JONATHAN FERRO, BLOOMBERG NEWS: I'm very, very please to bring to you Andreas Dombret. He is the Bundesbank board member and board member of the Single Supervisory Mechanism.

He's here with me right now. Andreas, thank you very much for joining us this morning. We're going to start by talking about some of the headwinds that banks face at the moment, regulatory headwinds. We've got all of these stress tests.

And there are some complaints that the banks in the Eurozone right now are "overwhelmed." What's your take on that?

ANDREAS DOMBRET, BOARD MEMBER, BUNDESBANK: This is very, very thorough exercise which takes quite some time. And the results are very important. So it is kind of clear that this comes with a cost. I realize that. It also comes with some stress.

Nevertheless, I believe that the positive effects of that exercise outweigh the costs by far, and that given the problems we had in the banking crisis this exercise is very much justified. Just think about this for one moment. The Single Supervisory Mechanism, at least we think, is a logical step of a single monetary union. So we need to do this. And costs come also with benefits and the benefits outweigh the costs.

FERRO: One of those benefits might be the way the Eurozone deals with bank failures. We saw Banco Espirito Santo collapse pretty rapidly, but the fallout was quite isolated. Now that was a very, very small Portuguese bank.

You oversee German banks. If a German bank fails the stress tests later this year are we prepared to deal with the fallout of that if they have to raise a significant amount of capital?

DOMBRET: I'm not going to speculate what's going to come out of the stress tests with regard to the German banks. All I can tell you today is that we actually cannot make any predictions. We haven't even finished all of the asset quality review and we have only started the stress tests. So it's a little bit unclear what will come out of it, but I'm not speculating whether German banks fail or whether German banks do not fail.

Should they fail or should a German bank fail we would have to deal with that. Don't forget that there's a difference between accounting and prudential measures. In terms of accounting we will see after the asset quality review how sound the banks are. The stress test is forward looking. It is a what-if scenario. What if there is a certain stress? In the adverse scenario the GDP would decrease more than 6.6 percent over a certain period of time vis-a-vis the baseline. This is not necessarily reality.

So I would urge everybody looking at the results of the stress test to see what is accounting and what are prudential measures. Accounting is backward looking and stress test is forward looking. So these are two different things. Even if you would have an issue and a challenge on the stress test that doesn't mean that you are insolvent at all.

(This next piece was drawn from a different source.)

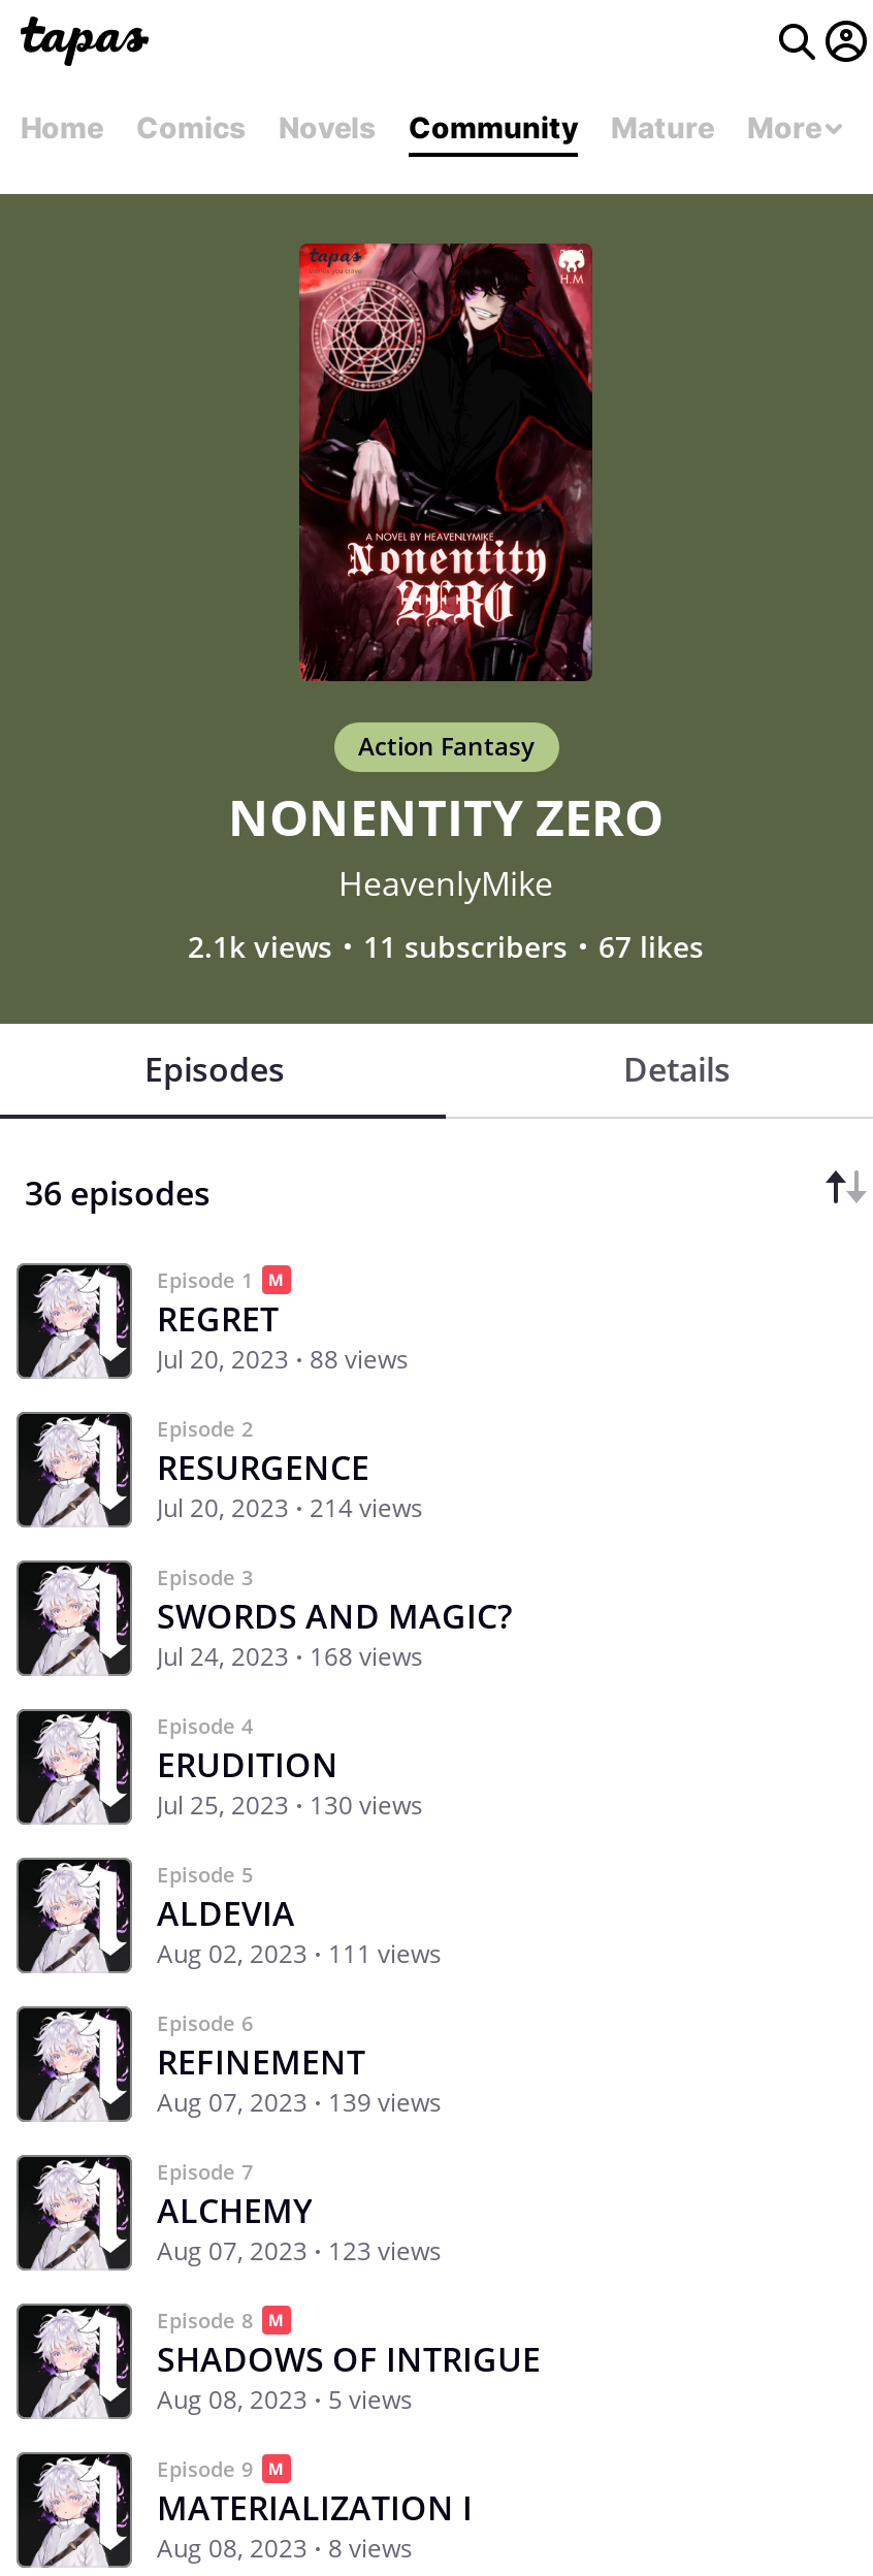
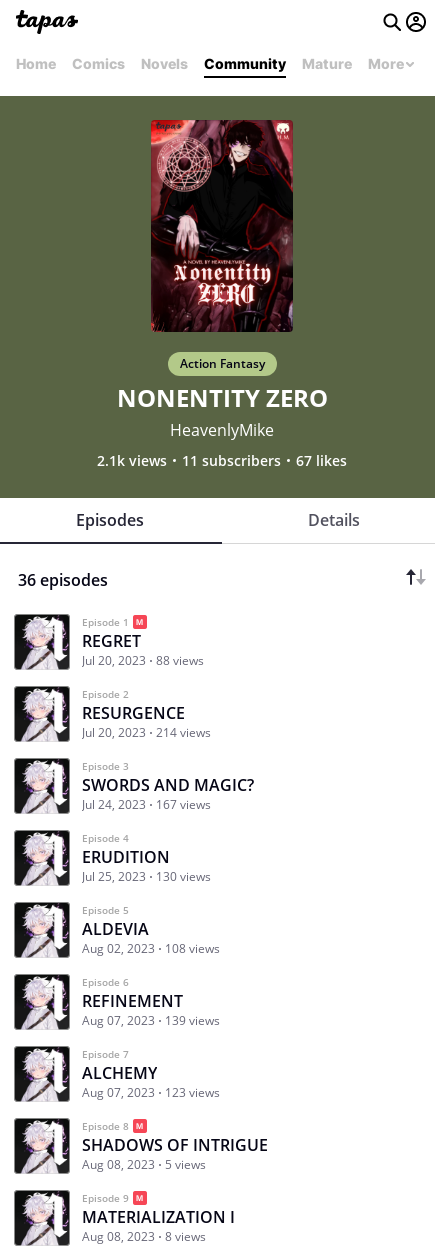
[157,1639,423,1674] Jul 24, 2023 168 views -> [82,796,211,813] Jul 24, 2023 167 views
[157,1936,442,1971] Aug 02, 2023 111 views -> [82,940,220,957] Aug 02, 2023 108 views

FERRO: One of the big issues here right now in Salzburg is financial stability. When you've talked about financial stability and stability in the past you've said the biggest risk to that is "reform fatigue." How have your views developed over the last month?

DOMBRET: We are looking much better than we did 2012 with regard to financial stability. Spreads have come down.

Things have normalized. You just mentioned a very large, actually the largest Portuguese bank, and the effects on the spreads of Portugal were minimal.

So this gives you a little bit the impression that things are fine. Stock markets have been rising for some time now. They are falling a little bit again, but it shows that if you have reform fatigue, if you believe everything stays as it is and we are in safe quarters you are making a big mistake.

The crisis in the Ukraine is a reminder for all of us that things can happen very quickly and that there are unknowns we cannot really factor in. So we have to be careful and we have to continue on this path of reform because reform fatigue would be one of the biggest dangers we could have for our future development and also for financial stability going forward.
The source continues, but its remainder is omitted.